Star Wars 1313 planowane jest jako gra akcja z elementami przygodowymi, gdzie naszego głównego bohatera będziemy oglądać z perspektywy trzeciej osoby. Owym herosem nie będzie Bobba lecz nieznany łowca nagród. To zwykły człowiek a nie Jedi, więc odpadną wszelkie zabawy w nienaturalnie długie skoki czy czytanie i manipulowanie umysłami. Co więcej, wedle twórców fabuła gry, nawiązująca do tytułowego poziom 1313 na Coruscant, kierowana ma być do dorosłych odbiorców, zdolnych kupować gry zaklasyfikowane jako PEGI 18.

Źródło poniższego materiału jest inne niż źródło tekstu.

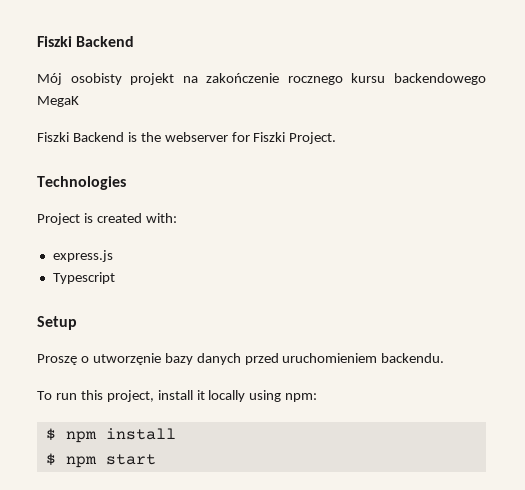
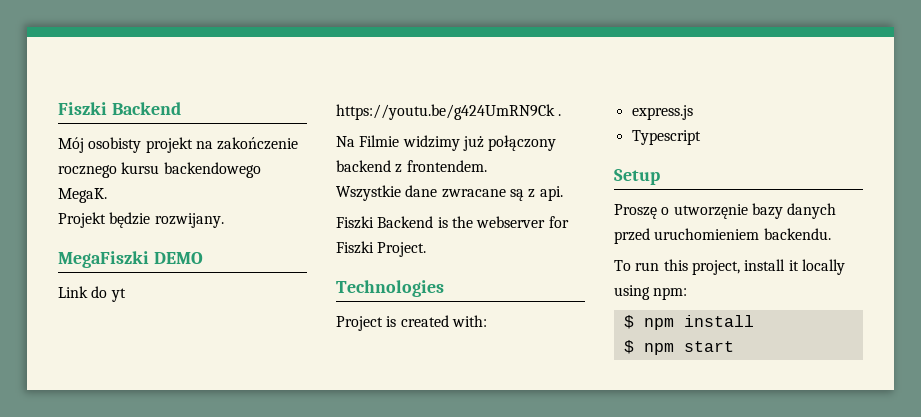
[37,96,79,107] MegaK -> [58,188,107,203] [58,212,224,228] [58,251,203,268] [58,286,126,302] [336,104,562,120] [336,135,557,151] [336,160,487,173] [336,185,563,201] MegaK. // Projekt będzie rozwijany. // MegaFiszki DEMO // Link do yt https://youtu.be/g424UmRN9Ck . // Na Filmie widzimy już połączony backend z frontendem. // Wszystkie dane zwracane są z api.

Naszym celem będzie przeżycie w kryminalnym półświatku serca Republiki. Będziemy przyjmować nowe zlecenia, gdzie liczyć się będą nasze umiejętności oraz szeroki wachlarz arsenału broni i przydatnych gadżetów. Lucasarts zapowiada także system osłon przed ogniem oraz dużą ilość spektakularnych przerywników filmowych. Mają one uzupełniać rozgrywkę budowaną w oparciu o silnik Unreal Engine 3.0.

Tajemnicą owiana jest data premiery oraz docelowe platformy dla tego tytułu. Tak czy owak, możliwość wcielenia się w łowcę nagród oraz nastawienie gry na dorosłego odbiorcę może się okazać strzałem w dziesiątkę.

Diablo III

Problemy z Diablo III znane są chyba każdemu "szczęśliwemu" nabywcy gry. Podniosły się nawet głosy, nawołujące do masowego pozwu, w którym zarzucano Blizzardowi niedotrzymanie warunków umowy i łamanie praw konsumentów. O ile do tej pory były to jedynie akcje głównie w internecie, o tyle wspomniane prawa konsumenta w Korei Południowej traktowane są niezwykle poważnie. Równie poważna okazała się akcja państwowej komisji ds. uczciwego handlu (FTC), która udała się do siedziby oddziału giganta w Seulu.

diablo iii

Akcja funkcjonariuszy wspomnianej komisji była odpowiedzią na masowe zgłaszanie problemów technicznych przez nabywców gry. Było ich tak wiele, że zdecydowano się na przeprowadzenie śledztwa, zaś dopiero teraz dowiadujemy się, że na początku tygodnia FTC udało się do siedziby giganta w Seulu i zabezpieczyło pokaźną dokumentację.

Jakby tego było mało, wielu nabywców gry zdecydowało się na reklamację i zażądało zwrotu pieniędzy. Amerykańska firma nie zgodziła się, powołując się na zaakceptowanie przez użytkowników umowy wyświetlanej przed procesem instalacji. FTC stwierdziło, że takie praktyki są krzywdzące dla konsumentów i zabezpieczone dokumenty mają wykazać, czy też Blizzard swoimi praktykami złamał prawo.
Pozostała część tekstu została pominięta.